Approx. 22.8% of weights are between 200 and 225 (inclusive).

## Normal Curve Area Between $z(200)$ and $z(225)$

In [29]:
#: normal curve
plt.plot(x, y, color='black')
ix = (x >= .656) & (x <= 1.92)
plt.fill_between(x[ix], y[ix], alpha=.8)
plt.axvline(.656, color='C1')
plt.axvline(1.92, color='C1')
plt.text(.656, .45, '$z(200)$', ha='center')
plt.text(1.92, .45, '$z(225)$', ha='center')


## Checking the approximation

In [30]:
height_and_weight[
    (height_and_weight.get('Weight') >= 200)
    &
    (height_and_weight.get('Weight') <= 225)
].shape[0] / height_and_weight.shape[0]

In [31]:
#: approximation from using CDF
approximation

## To summarize:

- Suppose we know the following about a distribution:
    - it is approximately normal,
    - its mean and standard deviation,
- We can use CDF to compute percentiles without using the data itself.

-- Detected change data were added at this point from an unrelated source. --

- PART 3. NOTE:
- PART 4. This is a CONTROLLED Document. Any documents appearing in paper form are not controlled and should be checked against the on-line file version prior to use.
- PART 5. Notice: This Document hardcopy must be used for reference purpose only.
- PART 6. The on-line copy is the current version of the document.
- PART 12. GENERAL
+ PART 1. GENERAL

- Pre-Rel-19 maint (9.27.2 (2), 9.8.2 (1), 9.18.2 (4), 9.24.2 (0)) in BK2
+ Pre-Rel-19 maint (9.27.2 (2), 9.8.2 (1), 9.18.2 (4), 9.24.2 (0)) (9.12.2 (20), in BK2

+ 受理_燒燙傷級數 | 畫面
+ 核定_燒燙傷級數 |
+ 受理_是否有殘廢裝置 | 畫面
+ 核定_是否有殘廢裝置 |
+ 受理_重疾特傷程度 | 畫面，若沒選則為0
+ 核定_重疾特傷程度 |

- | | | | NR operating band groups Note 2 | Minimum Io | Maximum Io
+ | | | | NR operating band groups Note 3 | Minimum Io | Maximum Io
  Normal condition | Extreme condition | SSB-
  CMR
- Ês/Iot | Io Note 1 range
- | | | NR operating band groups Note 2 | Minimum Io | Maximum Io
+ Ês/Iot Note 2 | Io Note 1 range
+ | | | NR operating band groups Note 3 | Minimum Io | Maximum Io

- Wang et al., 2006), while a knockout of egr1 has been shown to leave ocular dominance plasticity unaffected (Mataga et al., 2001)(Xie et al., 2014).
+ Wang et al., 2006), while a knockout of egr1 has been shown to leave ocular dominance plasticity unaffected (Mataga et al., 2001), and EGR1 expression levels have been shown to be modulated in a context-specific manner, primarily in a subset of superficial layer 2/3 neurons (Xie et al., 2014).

## Chebychev and the normal curve

- Chebychev: At *least* $1-1/z^2$ percent of data are within $z$ stds of the mean.
- Works for any distribution.
- We can do better if we know the distribution is normal:


$z$ | Chebychev | Normal
----|-----|------
1| $\geq$ 0% | $\approx$ 68%
2| $\geq$ 75% | $\approx$ 95%
3 | $\geq$ 88% | $\approx$ 99.73%

# The Central Limit Theorem

## Question

Why do we see bell curves so often?

## Bell-shaped data

- Data distribution is often bell-shaped (some more than others)
- We've seen this to be true for height and weight.
- But many more examples...

## Example: Baseball runners left on base

In [34]:
#:
bpd.read_csv('data/baseball.csv').plot(kind='hist', y='left_on_base', bins=20, density=True)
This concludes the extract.